Pour justifier de l’urgence à suspendre l’exécution de la décision attaquée, M. C... soutient que celle-ci, en tant qu’elle ne l’inscrit pas sur la liste B, le prive d’une chance d’être lauréat des épreuves de vérification des connaissances qui se dérouleront le 5 décembre 2025, alors que seulement 30 postes sont ouverts au concours par la voie externe contre trois fois plus en voie interne avec moins de candidats. Toutefois, par ces considérations générales, l’intéressé, qui est actuellement sans poste et a été admis à concourir sur la liste A, ne démontre pas une atteinte suffisamment grave et immédiate aux intérêts qu’il entend défendre et donc la nécessité pour lui de bénéficier à très bref délai d'une mesure provisoire en référé, sans attendre le jugement au fond. Par ailleurs, alors que la réussite aux épreuves de vérification des connaissances, que ce soit par la voie interne ou externe ne lui est pas acquise, M. C..., pour établir la condition d’urgence, ne saurait utilement soutenir que les perspectives professionnelles ouvertes par la réussite à ce concours faciliteraient le renouvellement de son titre de séjour. Il y a donc lieu, par application des dispositions de l’article L. 522-3 du code de justice administrative, sans qu’il soit besoin de statuer sur le doute sérieux quant à la légalité de la décision attaquée, de rejeter, pour défaut d’urgence, les conclusions aux fins de suspension de celle-ci et, par voie de conséquences, les conclusions aux fins d’injonction et celles relatives aux frais d’instance.


O R D O N N E :


Article 1er : La requête de M. C... est rejetée.
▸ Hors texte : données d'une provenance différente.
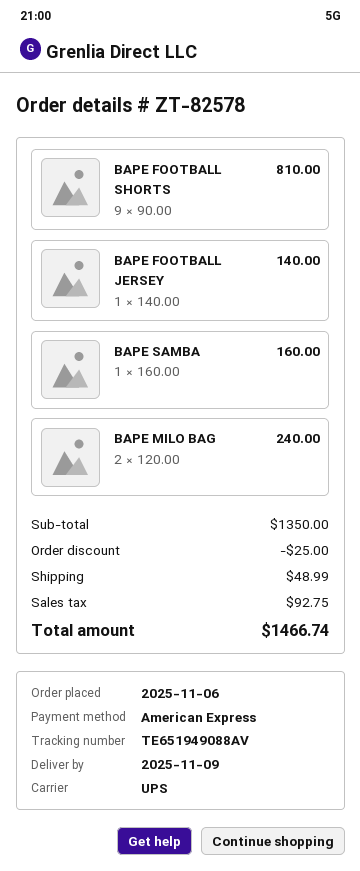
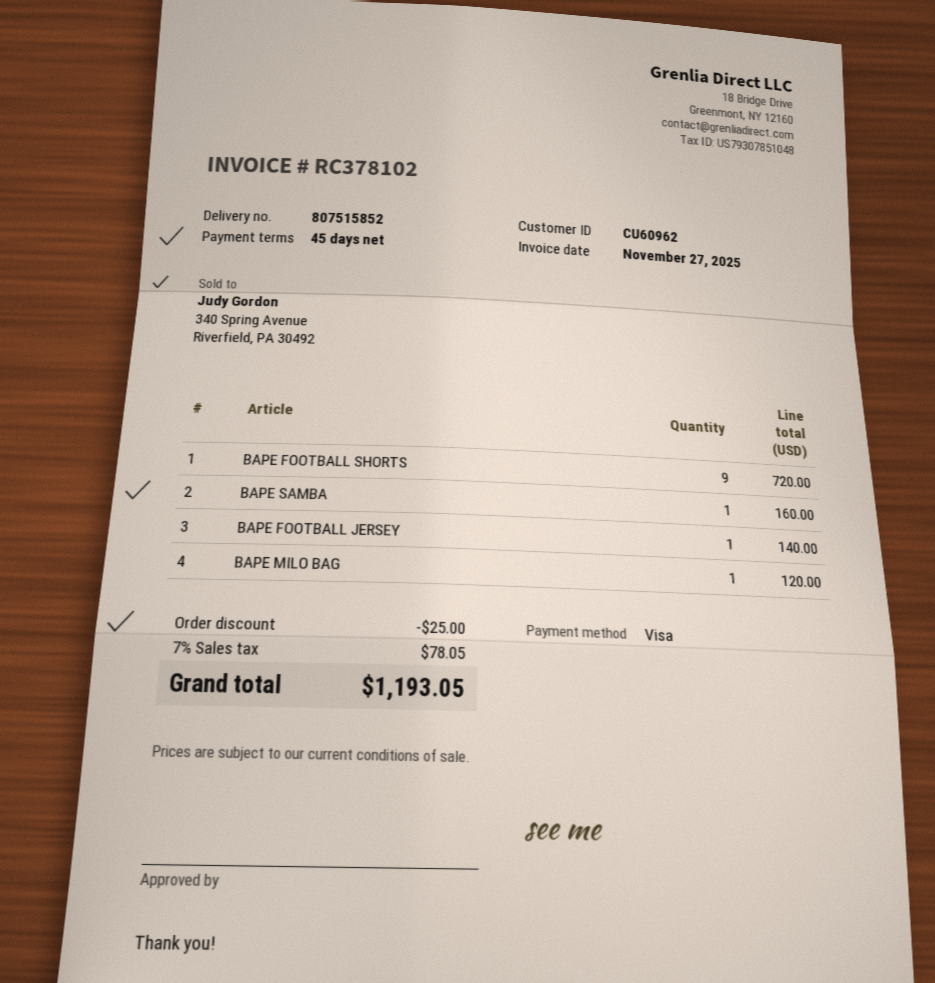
payment method: American Express -> Visa
BAPE FOOTBALL SHORTS: 9 for 810.00 -> 9 for 720.00
BAPE MILO BAG: 2 for 240.00 -> 1 for 120.00
shipping: 48.99 -> none
tax: 92.75 -> 78.05
total: 1466.74 -> 1193.05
Article 2 : La présente ordonnance sera notifiée à M. A... C....


Fait à Paris, le 19 novembre 2025.


La juge des référés,




M. B...


La République mande et ordonne à la ministre de la santé, des familles, de l’autonomie et des personnes handicapées en ce qui la concerne ou à tous commissaires de justice à ce requis en ce qui concerne les voies de droit commun contre les parties privées, de pourvoir à l’exécution de la présente décision.